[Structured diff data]

/---

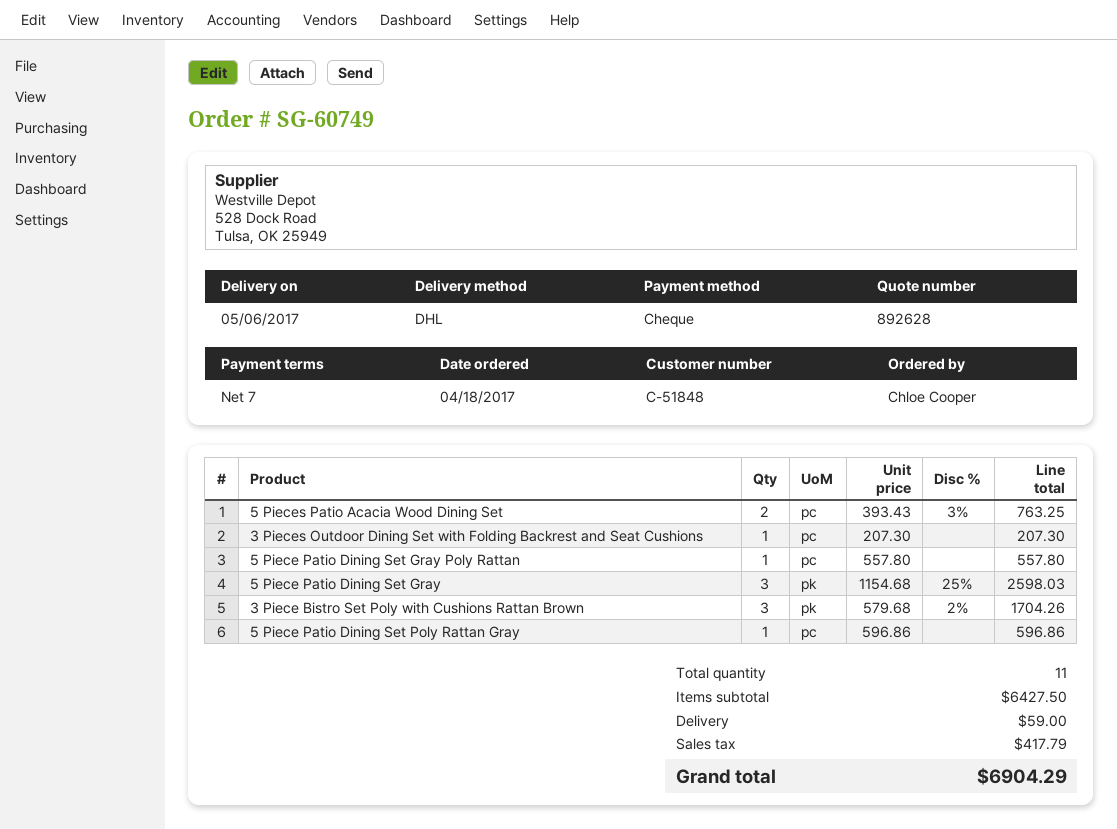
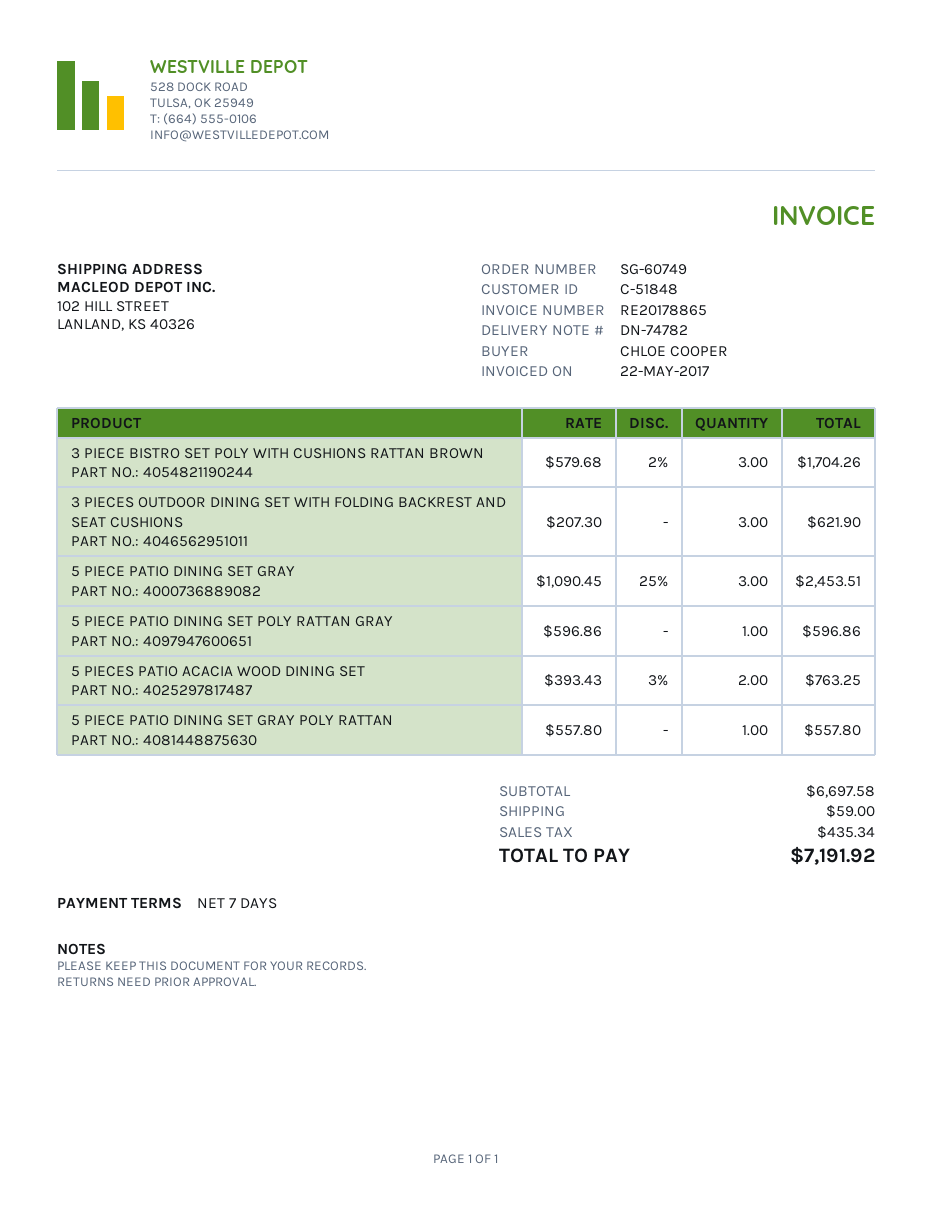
3 Pieces Outdoor Dining Set with Folding Backrest and Seat Cushions: 1 x 207.30 = 207.30 -> 3 x 207.30 = 621.90
5 Piece Patio Dining Set Gray: 3 x 1154.68 - 25% = 2598.03 -> 3 x 1090.45 - 25% = 2453.51
subtotal: 6427.50 -> 6697.58
tax: 417.79 -> 435.34
total: 6904.29 -> 7191.92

\---

Problem to work on — Would you please print out all the records above exactly, minus any pictures?

Response —
3 Pieces Outdoor Dining Set with Folding Backrest and Seat Cushions: 1 x 207.30 = 207.30 -> 3 x 207.30 = 621.90
5 Piece Patio Dining Set Gray: 3 x 1154.68 - 25% = 2598.03 -> 3 x 1090.45 - 25% = 2453.51
subtotal: 6427.50 -> 6697.58
tax: 417.79 -> 435.34
total: 6904.29 -> 7191.92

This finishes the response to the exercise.